Ha destacado la necesidad de incidir en las medidas que se ofrecen a las mujeres, algo que cree «vital» para desarrollar unas políticas y proyectos realmente efectivos, y ha opinado que hay un «atraso» en visibilizar y sensibilizar a la juventud y a la sociedad.

«La sociedad también es arte y parte de esta problemática, es algo que hemos normalizado y ahora toca darle el lugar que merece si queremos una sociedad más ética y más igualitaria, una sociedad progresista y feminista con la que tanto se llenan la boca desde los partido políticos», ha subrayado.

Puteros y proxenetas

También ha considerado «importantísimo» poner el foco en los ‘puteros’ para «cambiar el estigma y ponerlo donde corresponde, que es el varón prostituyente», y en los proxenetas, «una figura bastante nublada».

A su juicio, «que digan que hay que mantener a los proxenetas y los puteros intocables porque son los que sostienen y nos ayudan a las mujeres a no estar más precarizadas no solo me parece una aberración, sino que además no es cercano ni a los derechos humanos de las mujeres».

Carol ha afirmado ser partidaria de la «expropiación directamente» tanto de locales donde se practique la explotación sexual como de los bienes personales de los proxenetas.

«Creo que somos todos muy conscientes de la cantidad de dinero que mueve el sistema prostitucional, son cifras considerables, no dichas por mí sino por expertos de la policía o cuerpos que persiguen este tipo de crimen», ha afirmado.

Según Carol, es mucho dinero que podría servir para llevar a cabo proyectos para «restaurar a las mujeres e invertir en su bienestar y su recuperación».

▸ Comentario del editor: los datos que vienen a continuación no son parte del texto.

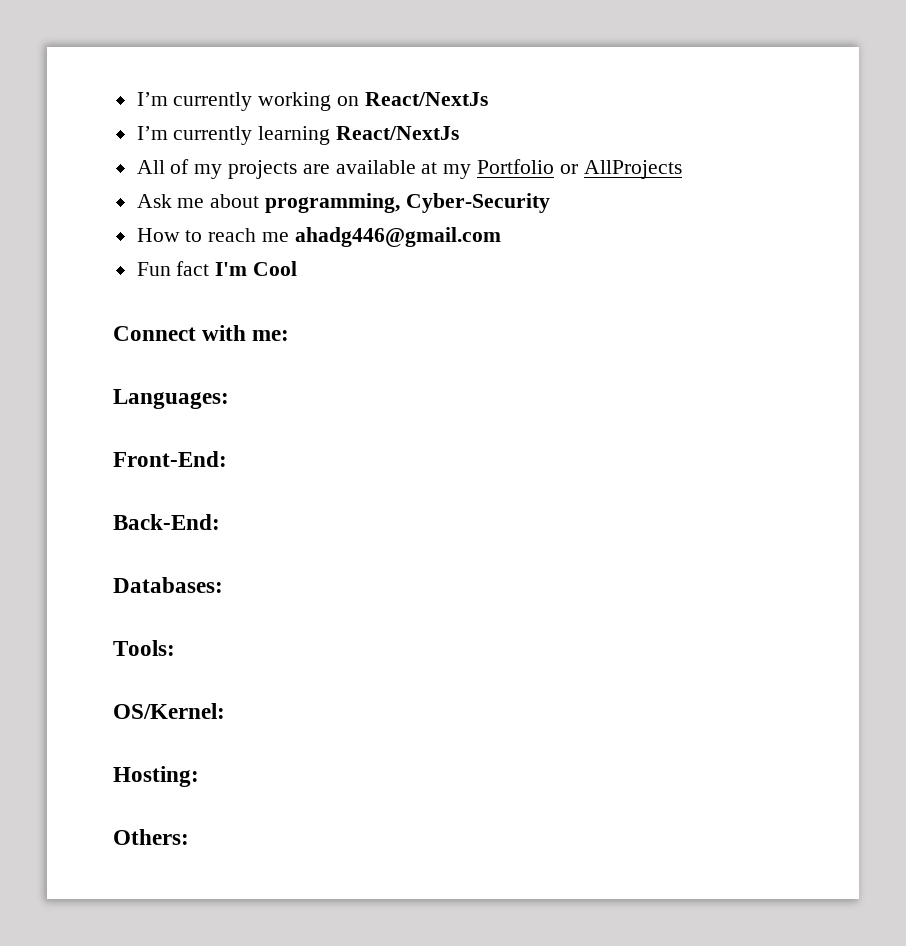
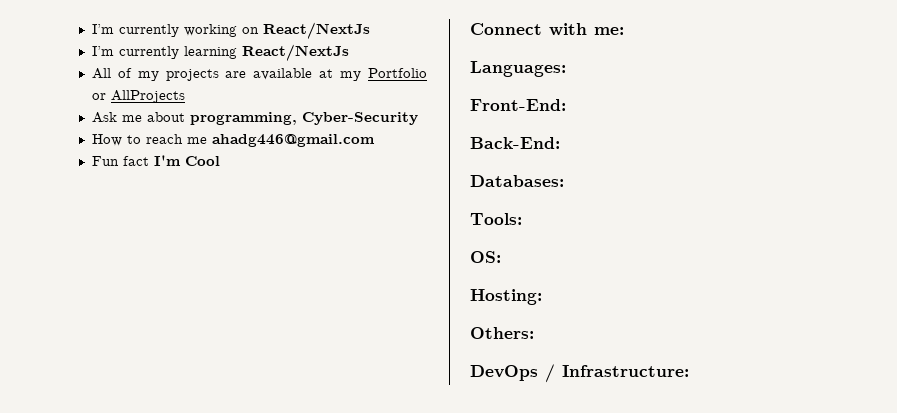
- OS/Kernel:
+ OS:
+ DevOps / Infrastructure:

«Creo que no hay que escarbar mucho ni plegar grandes leyes para conseguir una abolición de la prostitución viable y unos recursos para las mujeres víctimas de la trata», ha sentenciado.

«El discurso regulacionista es captación velada«

Para la activista «el discurso regulacionista es captación velada» ya que «cuando le estás diciendo a una mujer que la prostitución es un recurso para salir de la pobreza la estás engañando, cuando le dices que la prostitución empodera la estás engañando y cuando le dices que es un entorno donde no va a suceder nada que ella no quiera, la estás engañando».

Estos discursos, ha añadido, «se repiten como un mantra en los prostíbulos y casas de citas» y es además «un recurso que utilizan los sistemas de captación«.

«Si no vienes robada, secuestrada, a punta de pistola, con tu familia amenazada es lo que te están diciendo: vas a ganar mucho dinero, vas a salir de la pobreza, vas a salir tú adelante es un trabajo como otro cualquiera», ha aseverado, para recalcar seguidamente que se trata de un discurso de «captación velada».

«Es triste ver como para otras cosas en las que existe mayor discrepancia hay un fuerte posicionamiento y voluntad de superación del problema, y sin embargo con algo que toca tan profundamente los derechos humanos y es tan lesivo para las mujeres lo que existe es controversia y dificultades» para resolver el problema, ha agregado.

Y ha concluido: «Hay una cantidad de informes de expertos de diferentes organismos importantes que ponen sobre la mesa el daño que provoca la prostitución y desoír esas voces de una manera tan deliberada es muy doloroso».